I hope you are all well and enjoyed Guy Fawkes Night last week or, if you aren’t a firework fan, didn’t have too terrible a weekend.
Guy Fawkes Night is extra special for me because it is my birthday and this year, 2016, I reached the grand old age of 29.
I know that for a lot of people 29 is an age of fear, for the dreaded 30 is the next birthday on the horizon, but for me I feel and felt nothing but contentment and happiness.
A few years ago, failure was a constant fear of mine, always lurking over my shoulder. Ready to point the finger and laugh when I wasn’t “as successful” as my peers and friends. Age has always been a factor in that for me, I went to college later than usual and I went to university later than usual and I felt like I was always playing catch up. With that in mind, you would think that getting a year older would impact on my happiness but far from it.
A few years ago, I suffered terribly from depression and low self esteem and the one thing I have gained as I have got older, is respect and love for myself. I accept who I am now and that she is not a bad person. She might have flaws but that’s ok. She might be overweight but that’s ok. She might not always be happy and gracious but that’s ok. Accepting myself for who I am has been a huge accomplishment for me and with that my fear of failure and my compulsion to compare myself to others has started to fall by the wayside.

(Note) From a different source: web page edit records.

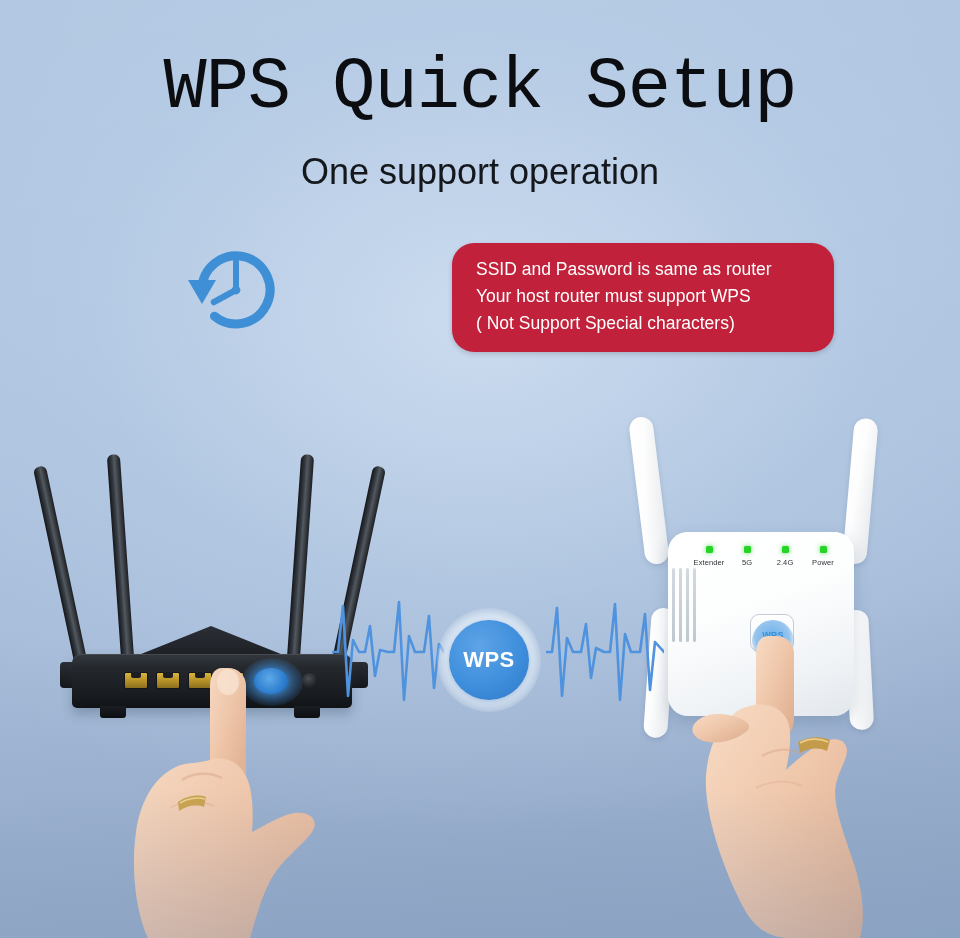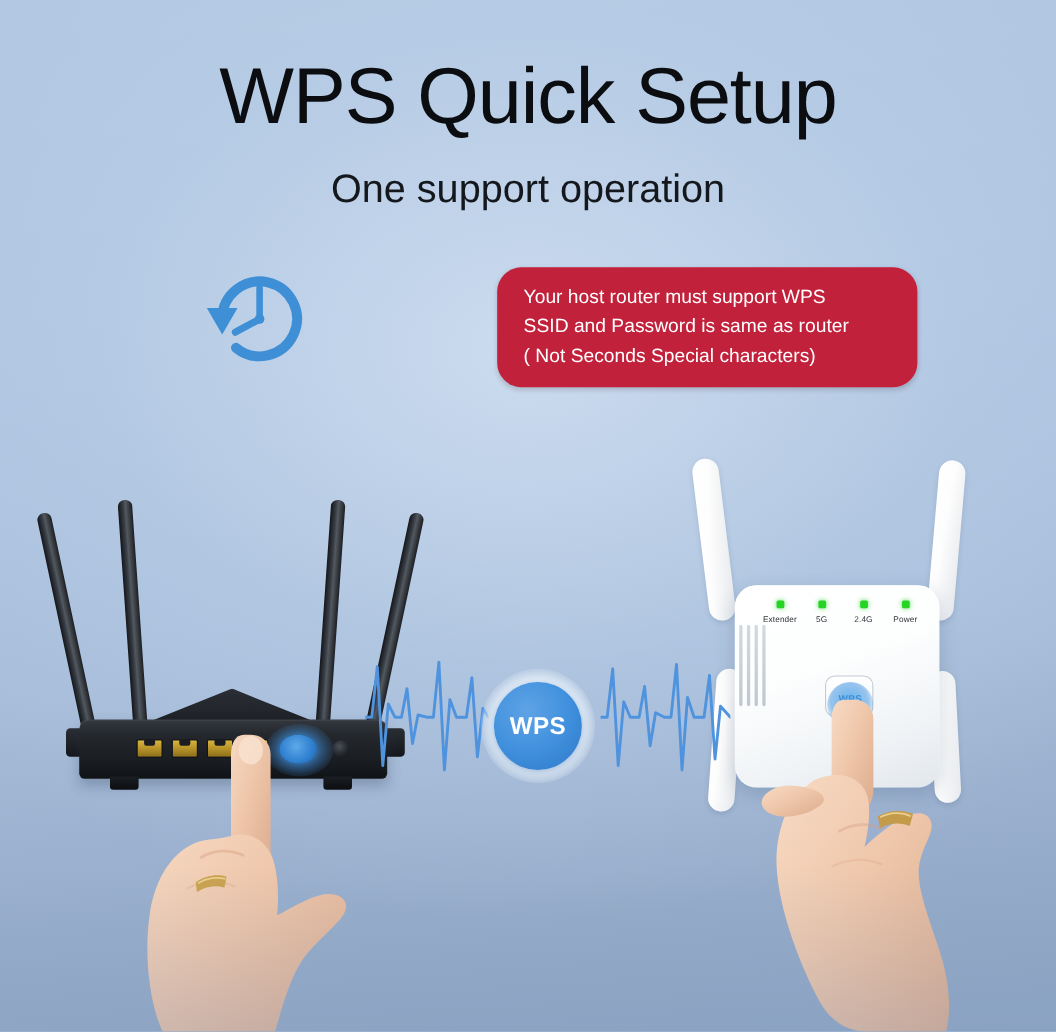"WPS Quick Setup" .title { font-family: none -> Liberation Mono, monospace }
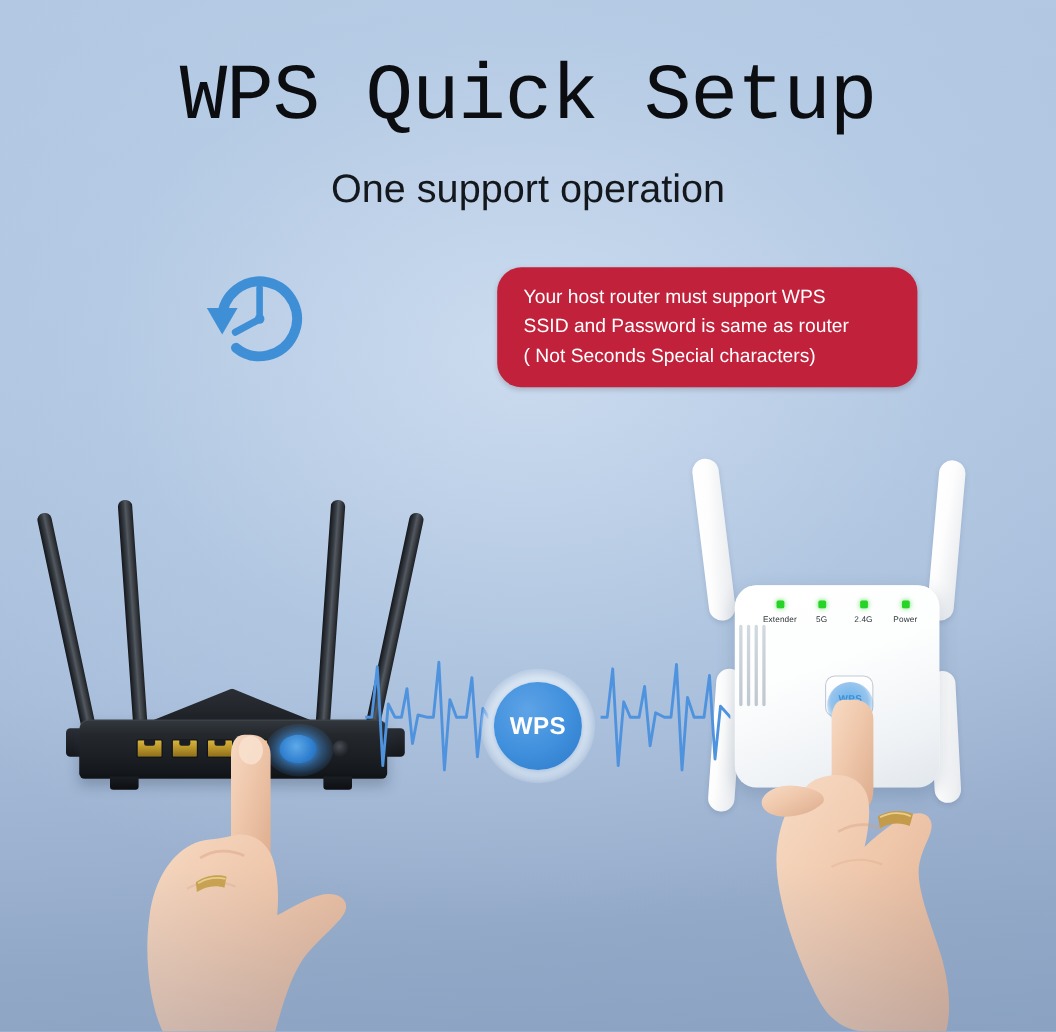"Your host router must support" div.notice-line { order: before "SSID and Password is same" -> after "SSID and Password is same" }
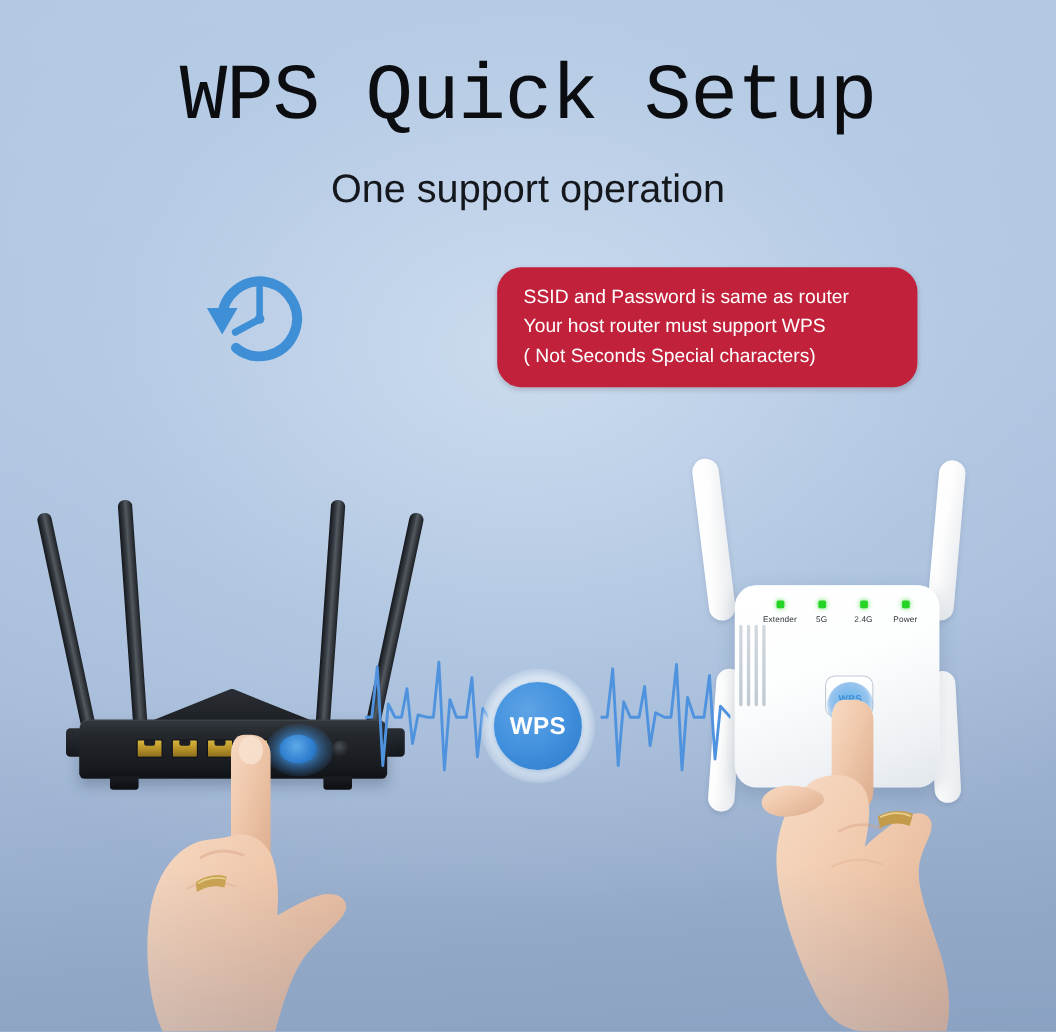"( Not Seconds Special characters)" div.notice-line { text: Seconds -> Support }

I have to give a lot of thanks to my friends and husband for helping me do this. They are magical people who are accepting and giving and glorious and this shone through with my birthday celebrations this year. I didn’t want to do anything over the top, I just wanted to watch fireworks and eat nice food. My nearest and dearest stood in the cold with me, risking frostbite, just because that’s what I wanted to do and I cannot thank them enough for loving me so much they were willing to do this.
29 isn’t scary. Not at all. If anything, I’m excited. My younger years were tumultuous and sometimes difficult and as I’ve got older things have got better. I just hope things keep going in the same direction.
So my real message is, growing older isn’t something to be afraid of. Just because you haven’t seen or done everything you want to do before you reach a certain age doesn’t matter. Just because your friends might be at a different stage of their lives to you it doesn’t matter. Comparison is the thief of joy. How do we measure success? In pounds and pence? Square footage? I think we should start to measure it in happiness. In decibels of laughter. The number of smiles. In love.
Thank you for taking the time to read this slightly sappy meander into my mind.